Um exemplo, são as proteínas que se ligam a calmodulina (uma sensora dos níveis intracelulares de cálcio). Estas proteínas se ligam a calmodulina através de um domínio que não apresenta uma sequência conservada, mas uma estrutura bem definida: alfa hélices anfipáticas, onde aminoácidos hidrofílicos estão localizados em um lado e os hidrofóbicos, no outro.

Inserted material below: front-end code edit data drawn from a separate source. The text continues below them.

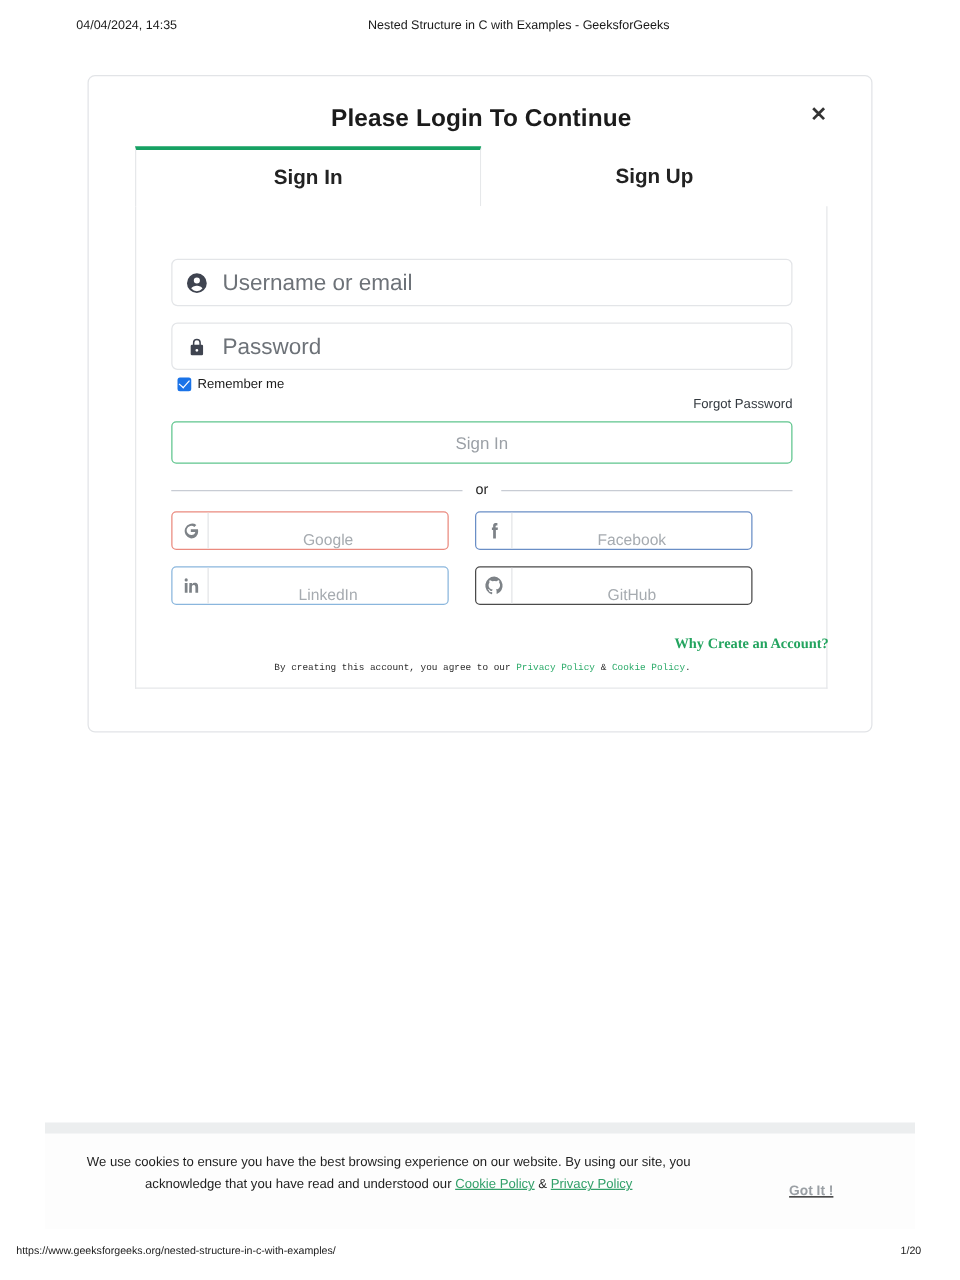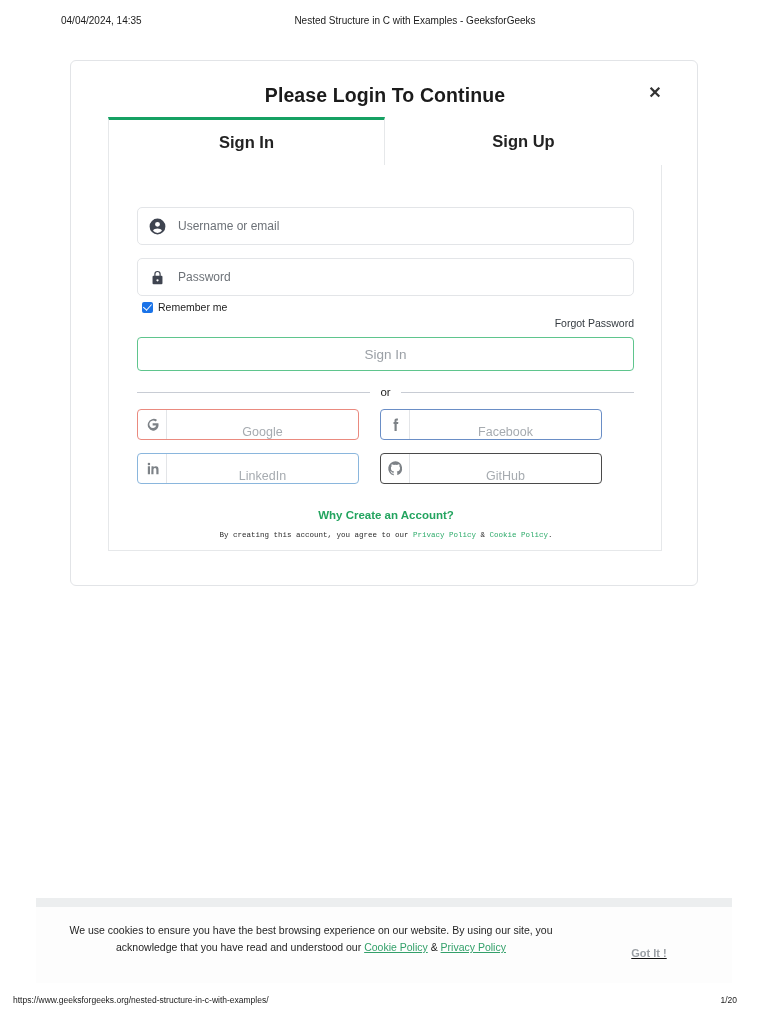--- a/index.html
+++ b/index.html
@@ -80,21 +80,21 @@
     display: flex; align-items: center;
     margin-bottom: 13px;
   }
   .input-icon {
     width: 38px; height: 38px;
     display: flex; align-items: center; justify-content: center;
     color: #3f4450;
     flex: 0 0 38px;
   }
   .input-placeholder {
-    font-size: 12px; color: #6d7278;
+    font-size: 18px; color: #6d7278;
     padding-left: 2px;
   }
 
   .opts-row { position: absolute; left: 28px; top: 136px; width: 497px; height: 30px; }
   .remember {
     position: absolute; left: 5px; top: 0;
     display: flex; align-items: center; gap: 5px; cursor: pointer;
   }
   .chk {
     width: 11px; height: 11px; border-radius: 2px;
@@ -153,22 +153,22 @@
     flex: 1; text-align: center;
     font-size: 12.5px; color: #a6abb0;
   }
   .sb-google   { border: 1.5px solid #ea8a7f; }
   .sb-facebook { border: 1.5px solid #6a8ec6; }
   .sb-linkedin { border: 1.5px solid #8ab6dd; }
   .sb-github   { border: 1.5px solid #4a4a4a; }
 
   .why-link {
     position: absolute; left: 0; top: 344px; width: 554px;
-    text-align: center;
-    font-size: 11.5px; font-weight: bold; color: #23a45f; cursor: pointer;
+    text-align: right;
+    font-size: 11.5px; font-weight: bold; color: #23a45f; cursor: pointer; font-family: Liberation Serif, serif;
   }
   .legal {
     position: absolute; left: 0; top: 366px; width: 554px;
     text-align: center;
     font-size: 7.5px; color: #2b2b2b; font-family: Liberation Mono, monospace;
   }
   .legal a { color: #2cab6a; text-decoration: none; cursor: pointer; }
 
   
   .cookie-top-strip {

Concluindo, similaridade não é sinônimo de homologia, mas constitui um dado importante para inferirmos homologia e deve ser analisada com critérios. Estes critérios nos ajudam a determinar a significância biológica da similaridade observada cuja a primeira impressão, ás vezes, nos engana! Mesmo na biologia, nem sempre tudo é o que parece...

19 de agosto de 2009

Diário de uma mestranda com a corda no pescoço - 08/2009




Ok, ainda não estou tão com a corda no pescoço. Exagerei, como sempre! Mas estou quase lá. Digamos que a corda já está no pescoço, mas ainda não começou a apertar. Meu prazo é março. Mas para fazer a seleção de doutorado em dezembro, preciso ter a dissertação escrita. Ainda tenho que fazer uma disciplina de 120 horas, extrair, sequenciar e analisar quantos clones eu puder e...escrever a bem dita dissertação! Que ainda está nas primeiras páginas...mas as primeiras linhas são as mais difíceis e estas já foram. Mas é claro que ela ainda vai ser reescrita um milhão de vezes até chegar a versão final, não tenho dúvidas. Ao menos, encontrei finalmente um kit para extração de plasmídios em placas de 96 poços com pronta entrega. Não vou ter que esperar 3 meses, como de costume para muitos kits e reagentes, no Brasil. E vou poder extrair 100 plasmídios por dia sem entrar em coma depois! Ainda estou tentando me virar com a bioinformática. Na verdade, não tenho investido muito tempo nisso. Tenho que correr mais atrás, mas é difícil, acho que vou mesmo ter que colocar Linux. Estou me sentindo analfabeta em bioinformática. Em paralelo, este semestre vou trabalhar no RACE para o p53 e MXR usandoo protocolo que já funcionou muito bem para actina e também vou voltar aos hidden breaks que, admito, tinha largado de mão. Já se foram um ano e meio de mestrado e e se foram muito rápido!